As with any business insurance policy, costs depend on underwriting standards, the size of your business, and numerous other factors. Those include the following:
- Number of employees
- Amount of coverage
- Prior loss experience
Contact an insurance broker or agent for specific business interruption insurance quotes. Your location can also impact your policy’s price, according to Chubb (read our review of Chubb for more information). Similar to homeowners policies, if the geographic area is at higher risk for claims, the premium will be higher.
According to business insurer aggregator site Insureon, business interruption insurance premiums usually range from $40 to $130 a month. Rates can be higher for businesses with high liabilities.
Where can I buy business interruption insurance?
You can purchase business interruption insurance via major insurers that cover commercial liability. Before purchasing a stand-alone policy for business interruption insurance, find out if you have existing coverage.
If you already have a BOP with your insurance company, check the policy details, since these usually include business interruption coverage. Also, see if your general liability policy has an endorsement for business interruption insurance.
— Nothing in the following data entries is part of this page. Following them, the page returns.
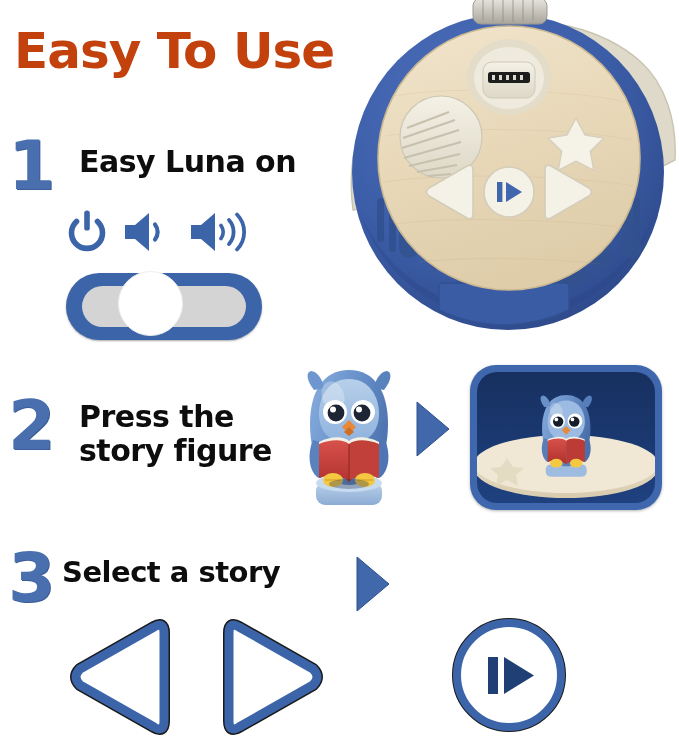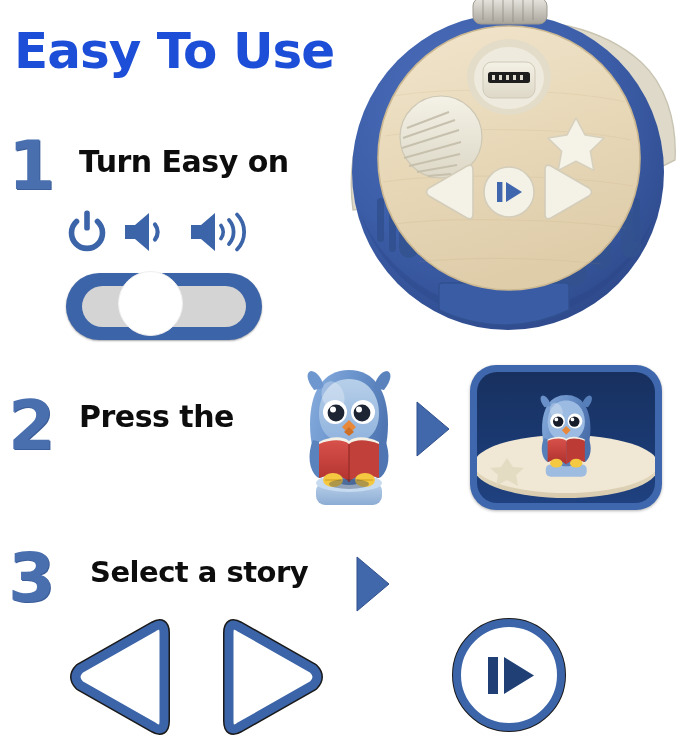"Easy To Use" .headline { color: #1d4ed8 -> #c2410c }
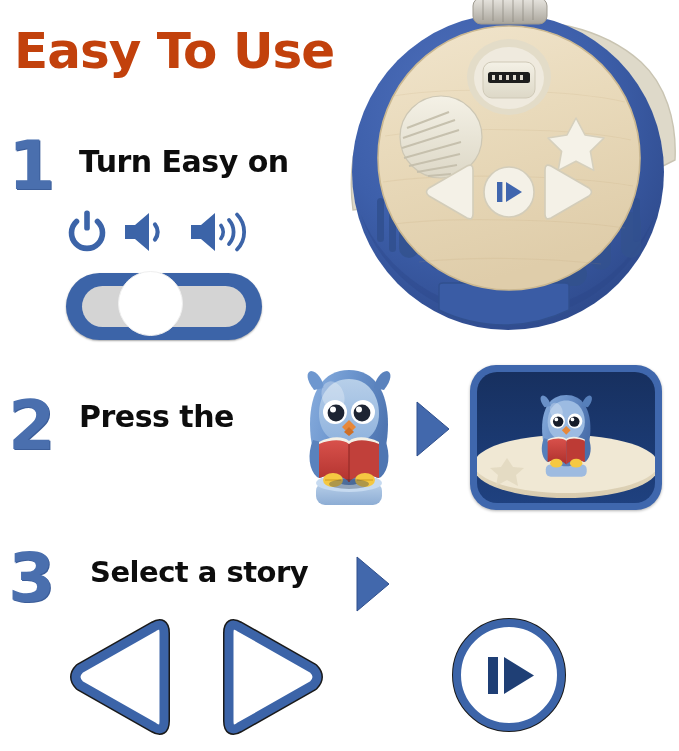"Turn Easy on" div.step-label { text: Turn Easy -> Easy Luna }
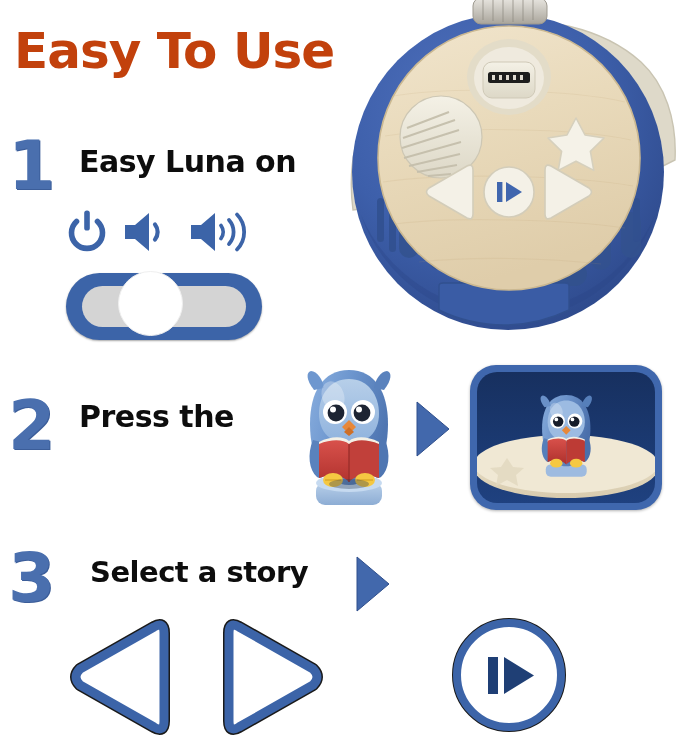"story figure" div { html: none -> <div>story figure</div> }
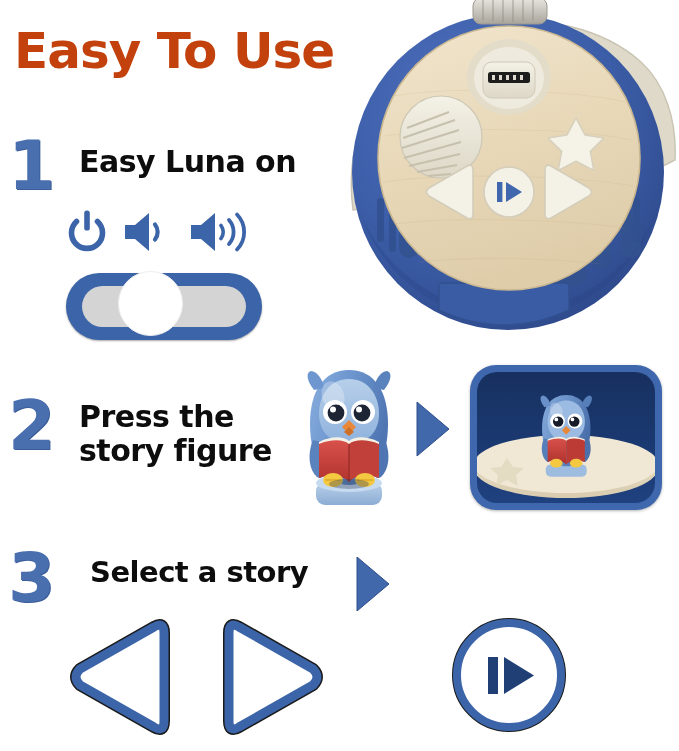"Select a story" #label3 { left: 90px -> 62px }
Allstate notes that business interruption insurance typically has a coverage limit, the maximum amount your insurer will pay toward a covered claim. You’ll pay out of pocket for any financial losses that exceed your coverage limit, so make sure the coverage amounts you elect are appropriate for your business, and speak with your insurance agent if you need additional coverage.
As always, discuss any concerns with your insurance agent and refer to your company’s risk management plan to make sure you obtain adequate coverage.